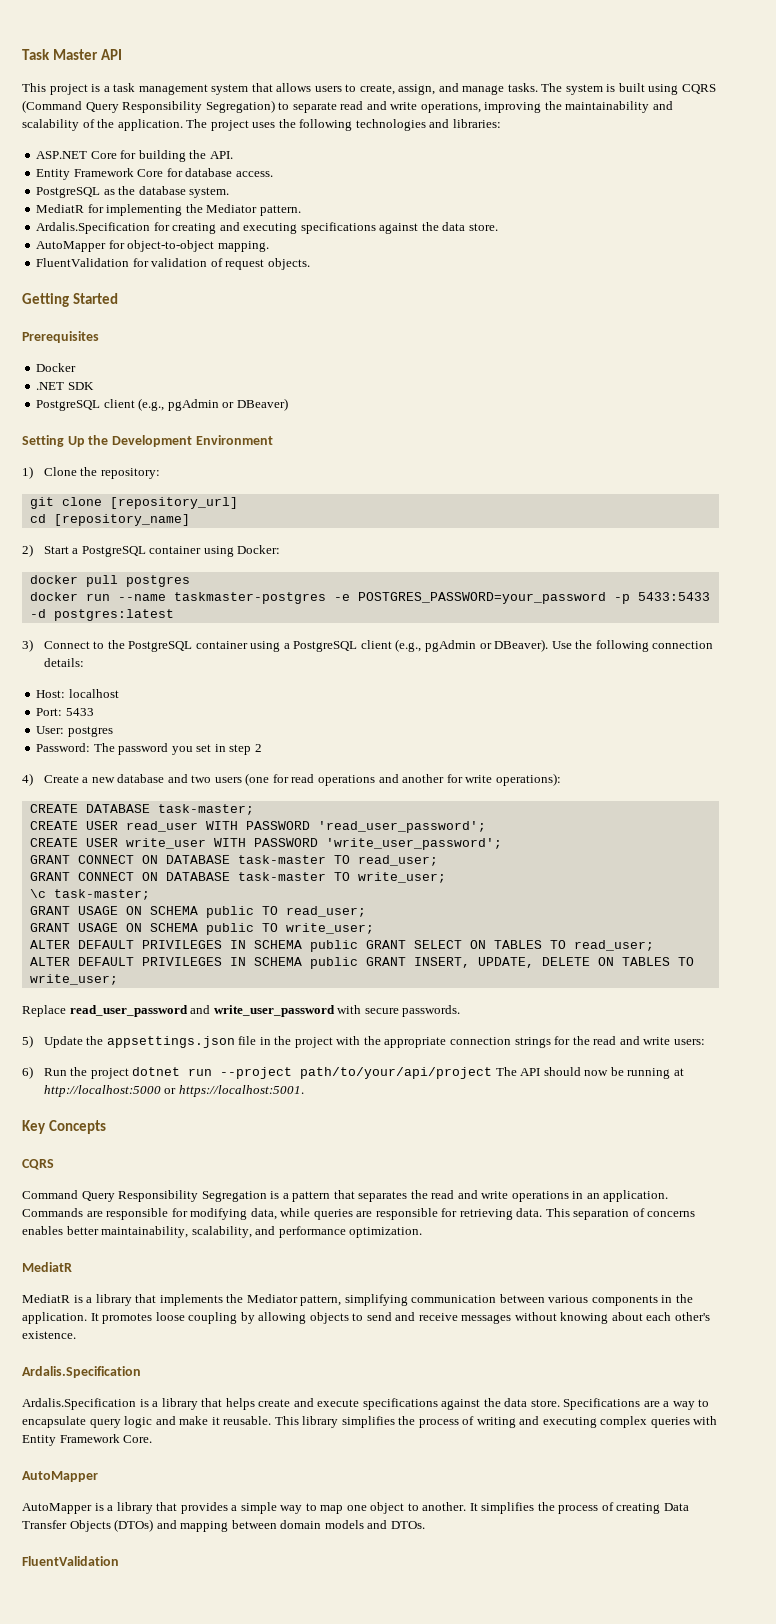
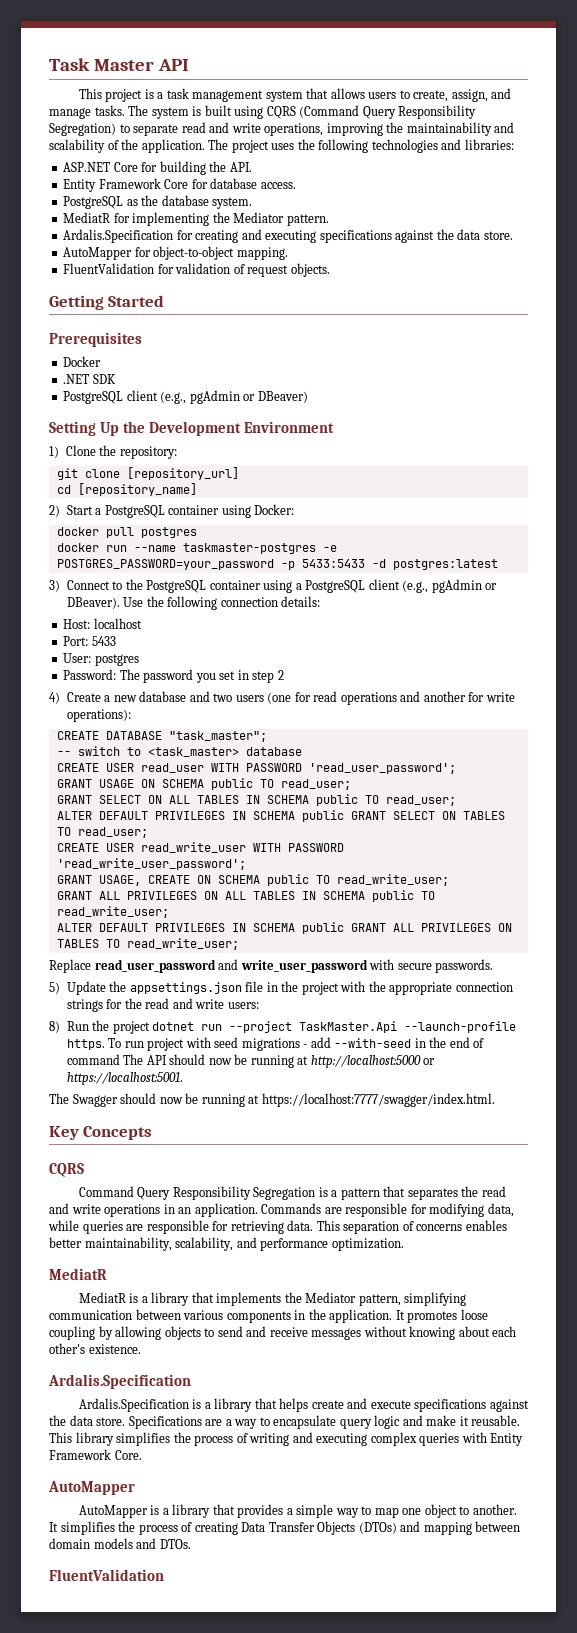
- CREATE DATABASE task-master;
+ CREATE DATABASE "task_master";
+ -- switch to <task_master> database
- CREATE USER write_user WITH PASSWORD 'write_user_password';
- GRANT CONNECT ON DATABASE task-master TO read_user;
- GRANT CONNECT ON DATABASE task-master TO write_user;
- \c task-master;
- GRANT USAGE ON SCHEMA public TO write_user;
+ GRANT SELECT ON ALL TABLES IN SCHEMA public TO read_user;
- ALTER DEFAULT PRIVILEGES IN SCHEMA public GRANT INSERT, UPDATE, DELETE ON TABLES TO write_user;
+ CREATE USER read_write_user WITH PASSWORD 'read_write_user_password';
+ GRANT USAGE, CREATE ON SCHEMA public TO read_write_user;
+ GRANT ALL PRIVILEGES ON ALL TABLES IN SCHEMA public TO read_write_user;
+ ALTER DEFAULT PRIVILEGES IN SCHEMA public GRANT ALL PRIVILEGES ON TABLES TO read_write_user;
- 6) Run the project dotnet run --project path/to/your/api/project The API should now be running at http://localhost:5000 or https://localhost:5001.
+ 8) Run the project dotnet run --project TaskMaster.Api --launch-profile https. To run project with seed migrations - add --with-seed in the end of command The API should now be running at http://localhost:5000 or https://localhost:5001.
+ The Swagger should now be running at https://localhost:7777/swagger/index.html.

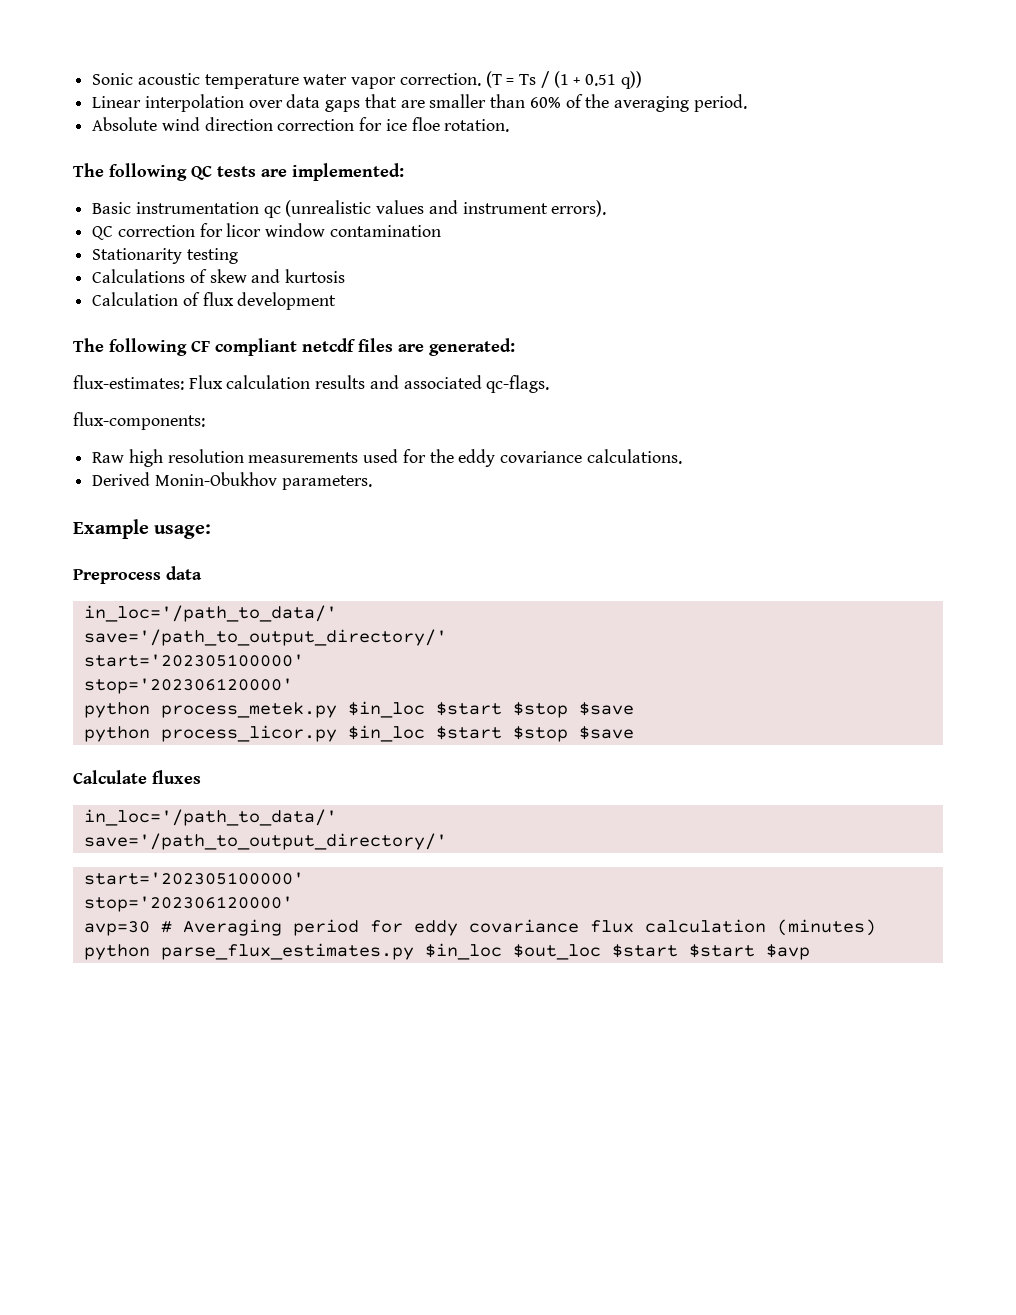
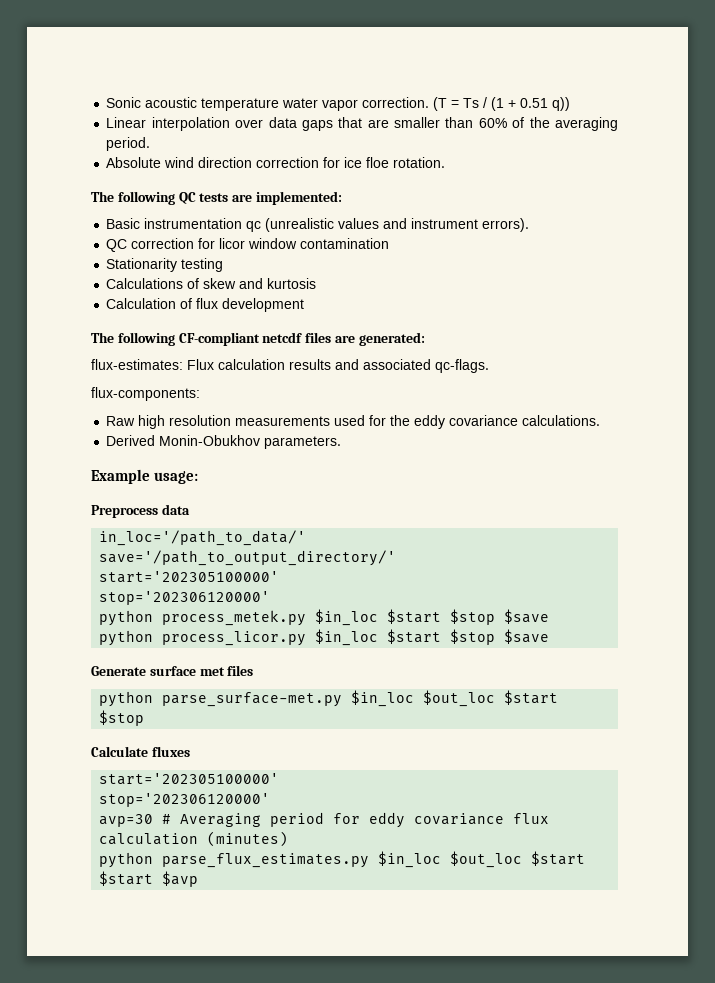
- The following CF compliant netcdf files are generated:
+ The following CF-compliant netcdf files are generated:
+ Generate surface met files
+ python parse_surface-met.py $in_loc $out_loc $start $stop
  Calculate fluxes
- in_loc='/path_to_data/'
- save='/path_to_output_directory/'

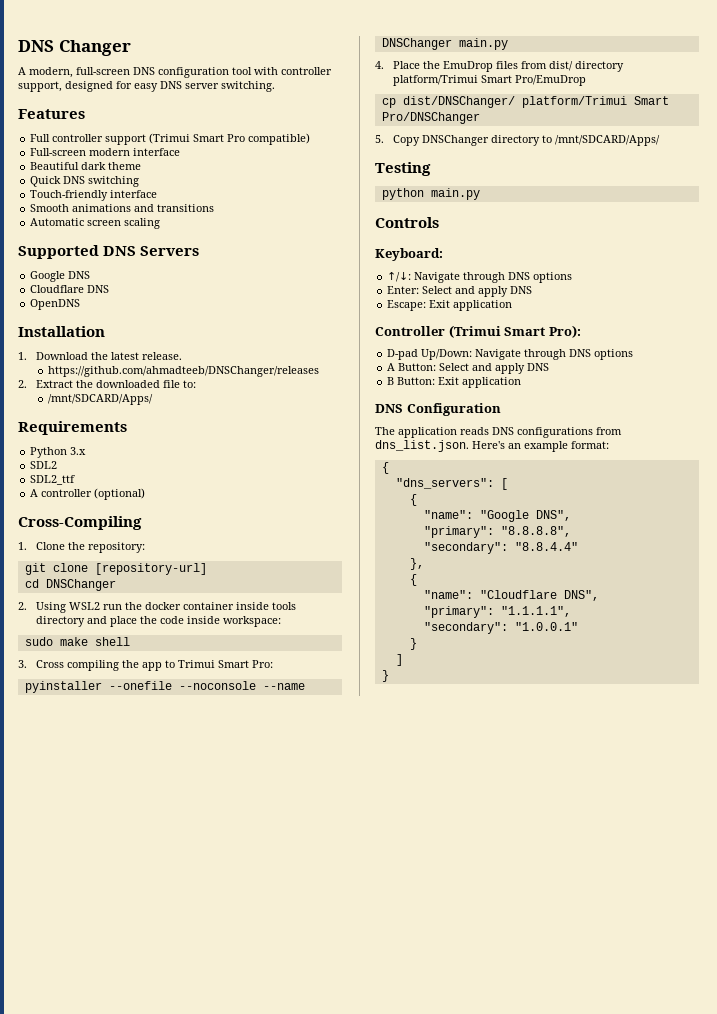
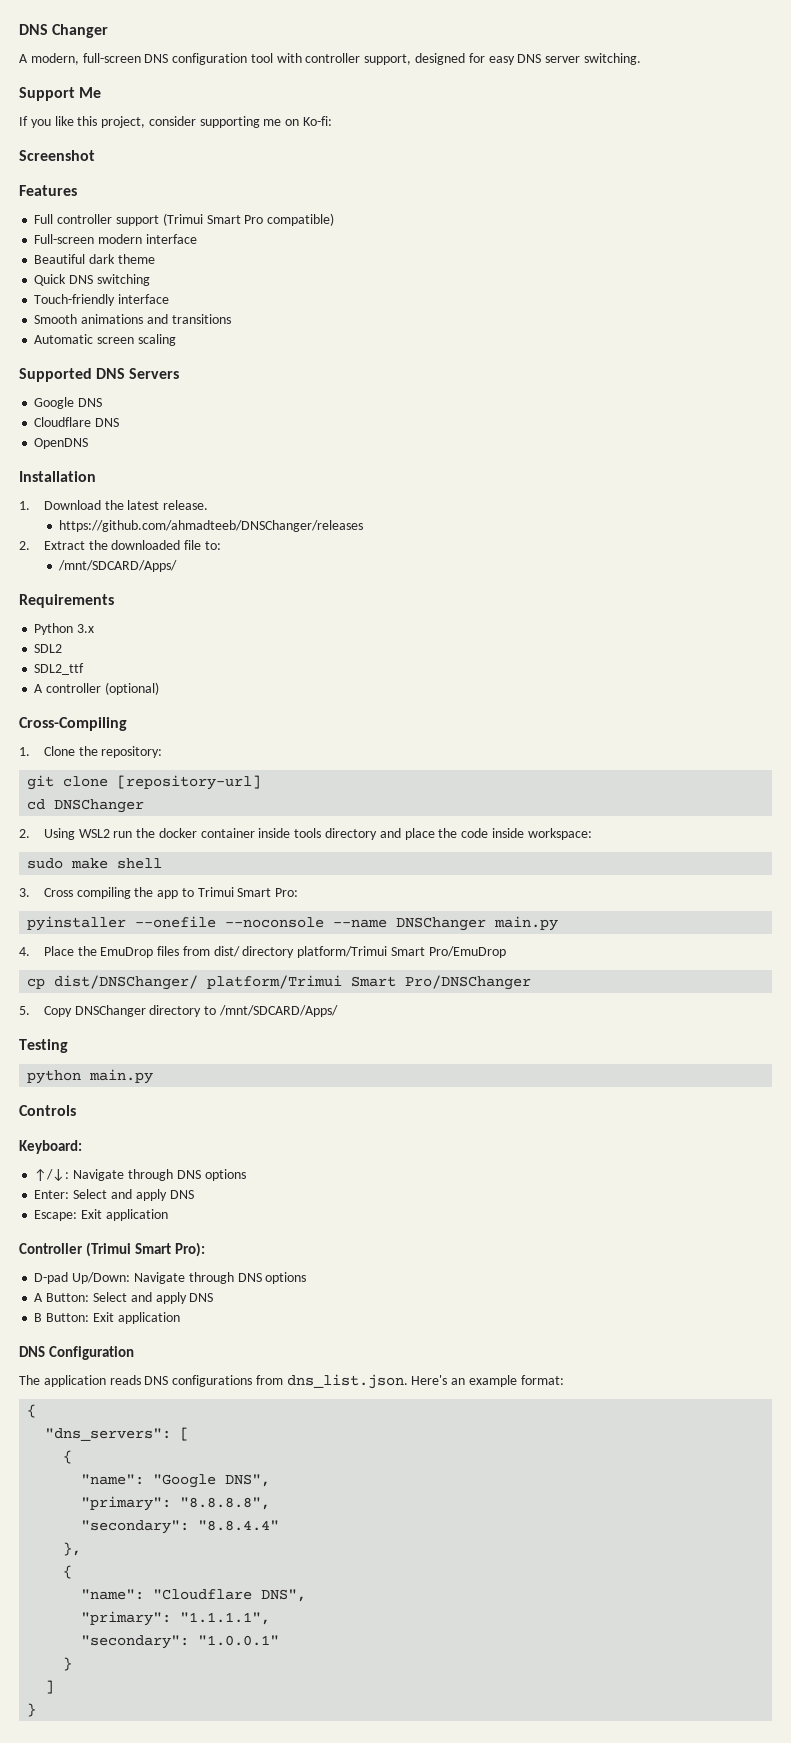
+ Support Me
+ If you like this project, consider supporting me on Ko-fi:
+ Screenshot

__The problem__
Please print the line that contains "- in_loc='/path_to_data/'" along with every later line of the material, exactly, through the last one. Leave pictures out of the copy.

__Response for this exercise__
- in_loc='/path_to_data/'
- save='/path_to_output_directory/'

+ Support Me
+ If you like this project, consider supporting me on Ko-fi:
+ Screenshot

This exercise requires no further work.